ETAPA 2: Aplicación de métodos moleculares

Se extrajo ADN a partir de cultivos puros del set de aislamientos bacterianos disponibles, y se realizó la detección de genes mediante PCR reportados en la literatura específicos del género Pseduomonas, como lo son los genes de referencia encoding sigma factor 70 (rpoD) y citrate synthase (cts), y genes específicos del patovar syringae como los que codifican la fitotoxina syringomicina (syrB y syrD) (Figura 2).

Con los resultados de la aplicación de los métodos fisiológicos y bioquímicos, así como los moleculares, se seleccionaron aislamientos bacterianos de los cuales se obtuvo la secuencia del genoma. Con esto, un aislamiento se identificó como Pss, a partir de la comparación de su genoma ensamblado con genomas de Pss disponibles en la base de datos.

ETAPA 3: Desarrollo de método de identificación molecular específico de Pss.

Tomando como base la secuencia de ADN del genoma ensamblado, se comparó la secuencia de siete genes de referencia, con la de otros aislamientos de Pss disponibles en la base de datos y de aislamientos del patovar morsprunorum reportados. Aunque estos genes son altamente conservados entre individuos de la misma especie, existen cambios en la secuencia de ADN entre patovares. Se buscaron cambios que permitieran diferenciar los patovares syringae y morsprunorum, los que fueron detectados mediante la técnica de HRM-PCR, que permite evaluar estas diferencias en cuanto a la temperatura de fusión de los productos de PCR generados (Figura 3). 

Figura 1. Métodos utilizados para la identificación de P. syringae pv. syringae basado en pruebas fisiológicas y bioquímicas.

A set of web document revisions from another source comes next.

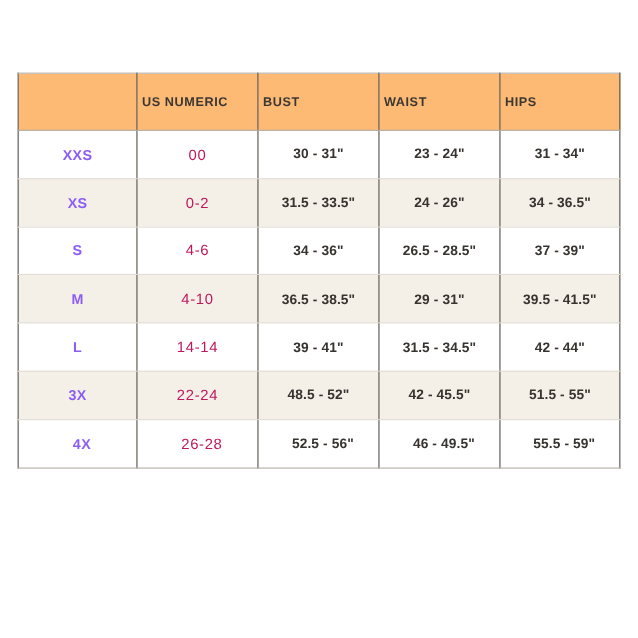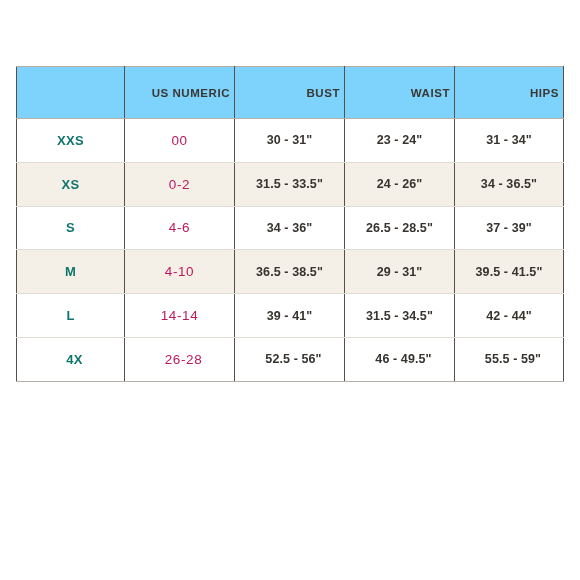"US NUMERIC" thead th { background: #7dd3fc -> #fdba74; text-align: right -> left }
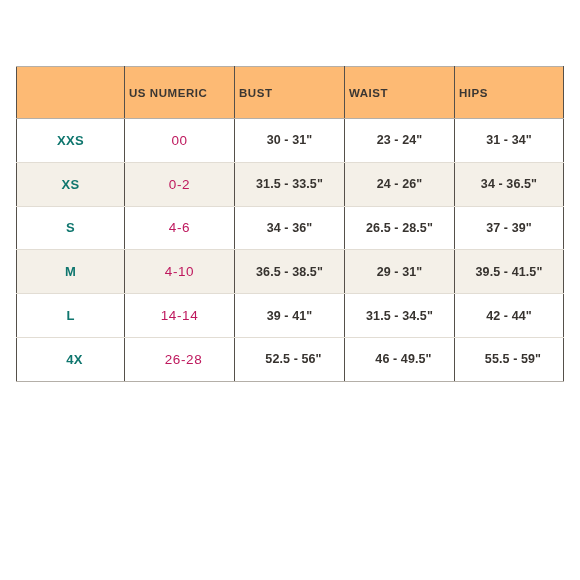"XXS" td.cell-size { color: #0f766e -> #8b5cf6 }
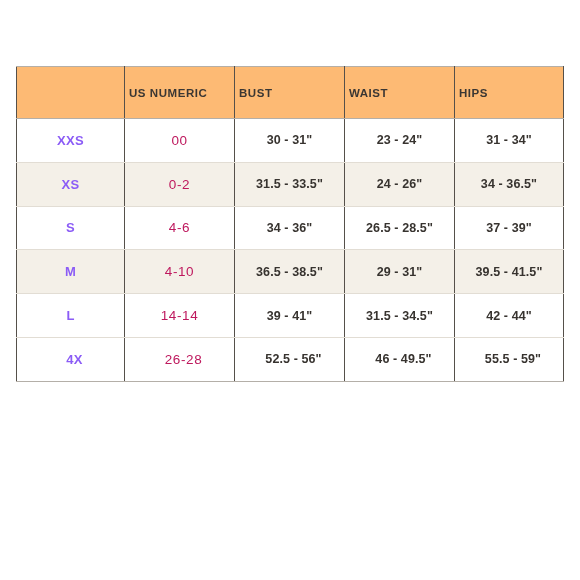"3X" tr.row-dark { html: none -> <tr> <td>3X</td> <td>22-24</td> <td>48.5 - 52"</td> <td>42 - 45.5"</td> <td>51.5 - 55"</td> </tr> }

Figura 2. Detección de producto de PCR en gel de agarosa. A. Marcador del género Pseudomonas. B. Marcador de P. syringae pv. syringae. Flecha indica producto del tamaño esperado.

Figura 3. Curvas de fusión (Raw/derivative) HRM de productos de PCR. A. Marcador exclusivo de muestra de Pss. B. Marcador permite diferenciar muestras de Pss y Psm.